» Information supplied

# # # #

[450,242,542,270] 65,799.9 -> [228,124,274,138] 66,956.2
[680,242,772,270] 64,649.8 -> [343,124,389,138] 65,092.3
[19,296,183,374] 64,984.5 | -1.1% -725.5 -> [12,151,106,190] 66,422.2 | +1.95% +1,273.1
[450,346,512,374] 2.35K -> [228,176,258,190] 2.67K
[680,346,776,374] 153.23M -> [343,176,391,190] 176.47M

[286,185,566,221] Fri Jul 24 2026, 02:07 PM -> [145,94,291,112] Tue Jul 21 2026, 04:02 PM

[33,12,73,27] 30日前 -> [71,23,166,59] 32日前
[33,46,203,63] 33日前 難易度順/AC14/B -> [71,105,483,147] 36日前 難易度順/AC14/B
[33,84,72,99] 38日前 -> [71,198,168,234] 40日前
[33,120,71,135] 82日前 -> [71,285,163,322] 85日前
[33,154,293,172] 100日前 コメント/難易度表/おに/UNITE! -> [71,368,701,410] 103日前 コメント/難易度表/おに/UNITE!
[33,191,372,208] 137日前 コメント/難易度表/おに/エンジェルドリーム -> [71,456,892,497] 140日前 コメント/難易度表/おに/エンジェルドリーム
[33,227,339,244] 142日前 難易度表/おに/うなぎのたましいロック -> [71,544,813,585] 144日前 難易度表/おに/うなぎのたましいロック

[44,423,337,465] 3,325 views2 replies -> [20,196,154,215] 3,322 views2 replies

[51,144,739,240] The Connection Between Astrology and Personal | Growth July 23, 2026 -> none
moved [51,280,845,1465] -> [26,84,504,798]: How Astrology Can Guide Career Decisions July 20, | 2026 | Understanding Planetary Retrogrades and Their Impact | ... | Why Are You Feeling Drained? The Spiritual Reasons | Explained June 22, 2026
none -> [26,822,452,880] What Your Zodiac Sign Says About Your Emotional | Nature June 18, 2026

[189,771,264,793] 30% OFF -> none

# # # #

» What is expected
Your answer must be the lines from the first line of the records through the line containing "[33,154,293,172] 100日前 コメント/難易度表/おに/UNITE!", copied exactly.

» Result below
[450,242,542,270] 65,799.9 -> [228,124,274,138] 66,956.2
[680,242,772,270] 64,649.8 -> [343,124,389,138] 65,092.3
[19,296,183,374] 64,984.5 | -1.1% -725.5 -> [12,151,106,190] 66,422.2 | +1.95% +1,273.1
[450,346,512,374] 2.35K -> [228,176,258,190] 2.67K
[680,346,776,374] 153.23M -> [343,176,391,190] 176.47M

[286,185,566,221] Fri Jul 24 2026, 02:07 PM -> [145,94,291,112] Tue Jul 21 2026, 04:02 PM

[33,12,73,27] 30日前 -> [71,23,166,59] 32日前
[33,46,203,63] 33日前 難易度順/AC14/B -> [71,105,483,147] 36日前 難易度順/AC14/B
[33,84,72,99] 38日前 -> [71,198,168,234] 40日前
[33,120,71,135] 82日前 -> [71,285,163,322] 85日前
[33,154,293,172] 100日前 コメント/難易度表/おに/UNITE! -> [71,368,701,410] 103日前 コメント/難易度表/おに/UNITE!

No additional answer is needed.